鉢山図絵は大阪の知識人・木村唐船が作った「鉢山」を絵画化したものです。唐船は、歌川広重が東海道を描いた名所絵をもとに風景や宿場を「鉢山」で表現しました。鉢山図絵の鉢が全て異なる描き方をされているのも見どころの一つです。
そのほか、屏風にえがかれた東海道五十三次や、東海道五十三次図染付鉢(伊万里焼)や金銀蒔絵組盃(復元品)なども展示されていてみどころ満載です。
◆同時開催「アナザー東海道 広重研究者による、もう一つの物語」
藤沢市民ギャラリー常設展示室で「アナザー東海道 広重研究者による、もう一つの物語」が同時開催されています。
渡り鳥の研究者であり広重の研究者でもある池内俊雄氏が調べた歌川広重の下絵と浮世絵の相関関係を示す展示です。また、広重の東海道上京に関する池内氏の論考も紹介されていて興味深い展示となっています。

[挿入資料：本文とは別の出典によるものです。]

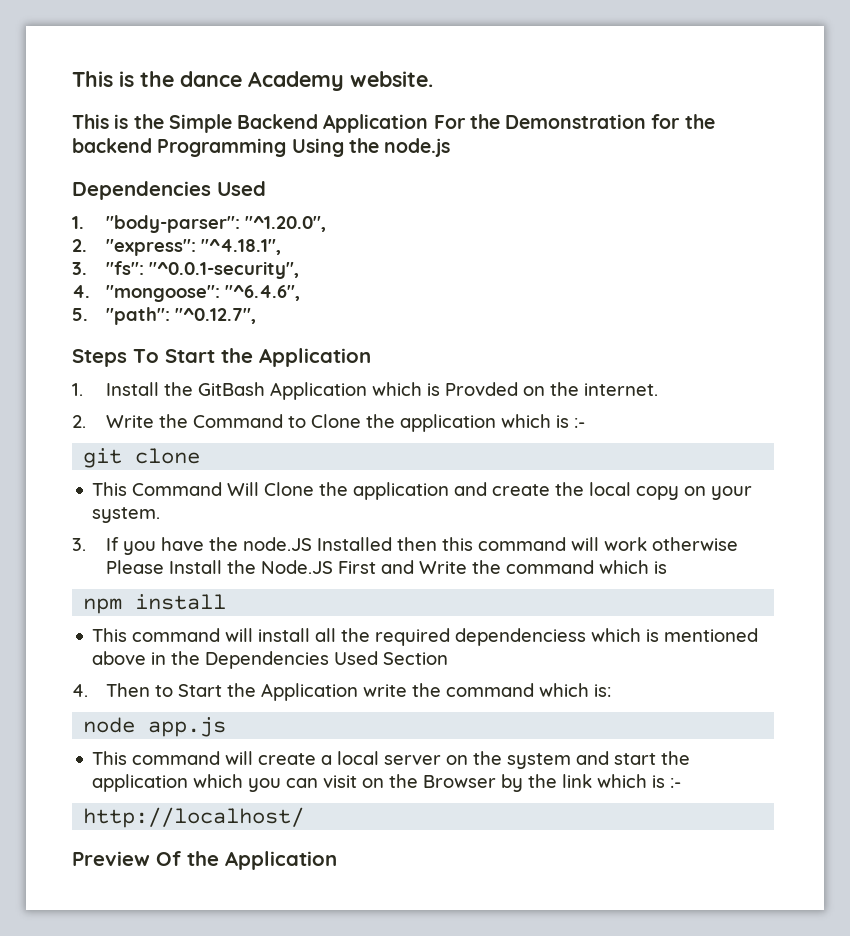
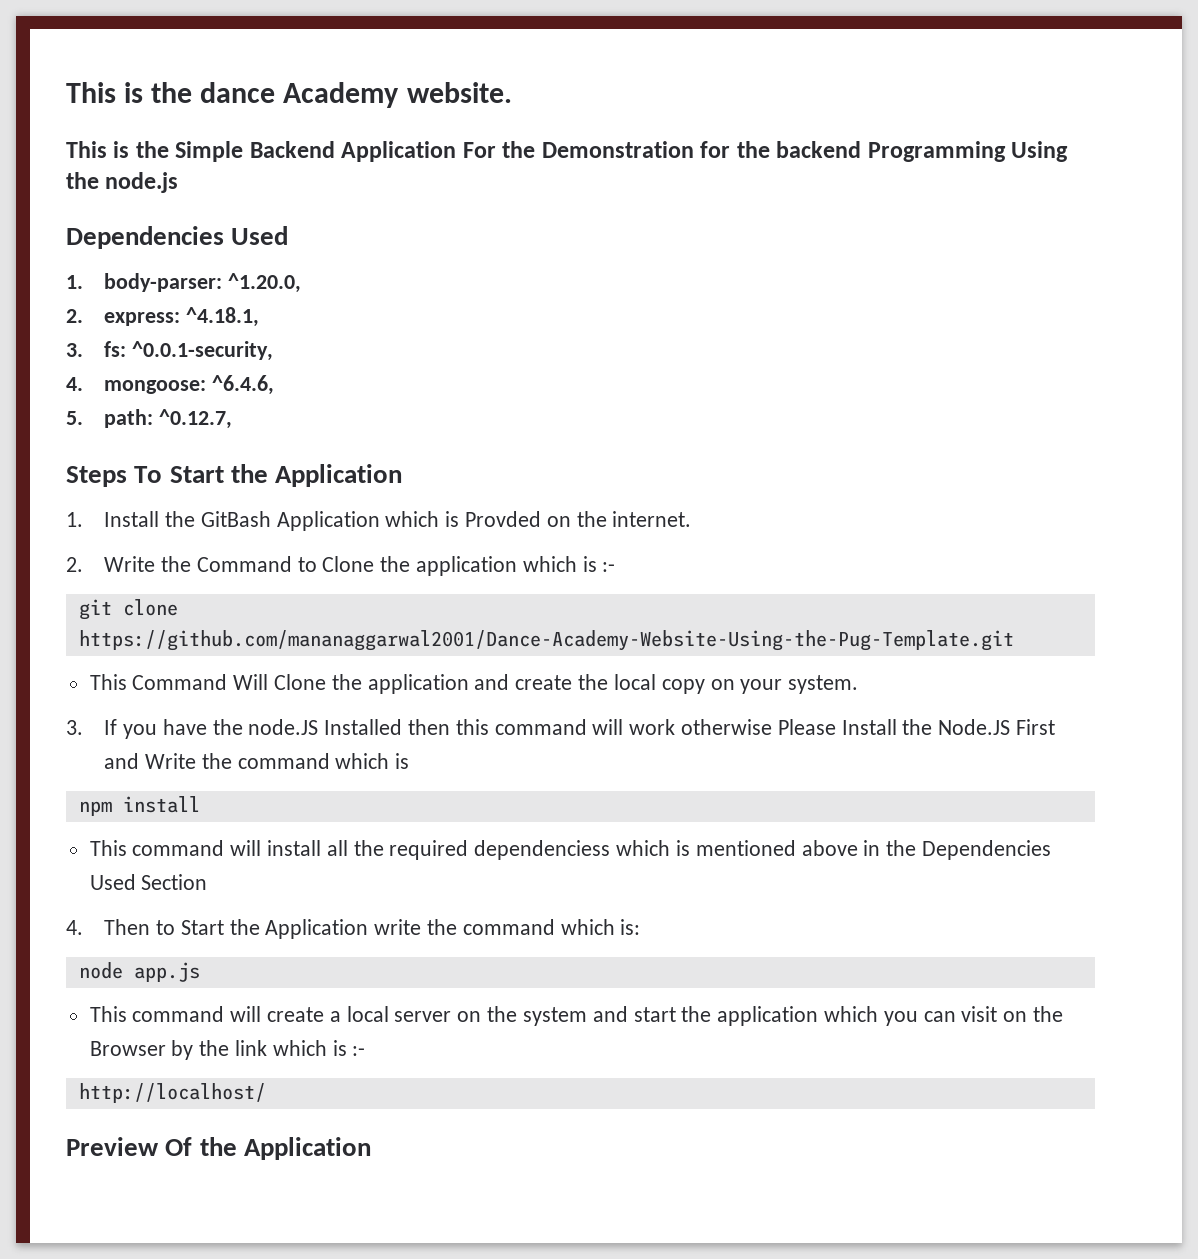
[105,215,326,233] [72,239,281,256] [72,261,299,279] [72,285,300,302] "body-parser": "^1.20.0", // 2. "express": "^4.18.1", // 3. "fs": "^0.0.1-security", // 4. "mongoose": "^6.4.6", -> [104,273,301,293] [66,307,259,327] [66,341,273,361] [66,375,274,395] body-parser: ^1.20.0, // 2. express: ^4.18.1, // 3. fs: ^0.0.1-security, // 4. mongoose: ^6.4.6,
[105,307,256,325] "path": "^0.12.7", -> [104,409,232,429] path: ^0.12.7,
(201, 456) none -> [78,630,1014,651] https://github.com/mananaggarwal2001/Dance-Academy-Website-Using-the-Pug-Template.git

「アナザー東海道 広重研究者による、もう一つの物語」概要
・会 期:2023年9月12日(火)~11月5日(日)
・会 場:藤沢市民ギャラリー常設展示室
(ODAKYU湘南GATE6F 南市民図書館フロア内)
・時 間:平日 10:00~20:00
土日祝 10:00~18:00
・閉館日:10月16日(月)
◆学芸員によるみどころ解説が10月22日(日)に行われます。
・開催日:10月22日(日)
・時 間:11:00~/15:00~
(各回同一内容)
・場 所:藤澤浮世絵館多目的室
・定 員:各回30人(当日先着順)
・参加費:無料
藤沢市は東海道の6番目の宿場町であったということもあって、東海道に関する浮世絵や各種資料を数多く所蔵しているとのことです。今回の展示は浮世絵だけでなく、各種郷土資料なども展示されていて、各コーナーとも見応えがありました。特に企画展示コーナーの展示は圧巻でした。また、藤沢市民ギャラリーの展示も興味深いものがあります。是非とも、藤澤浮世絵館と藤沢市民ギャラリーに足を運んでいただければと思いました。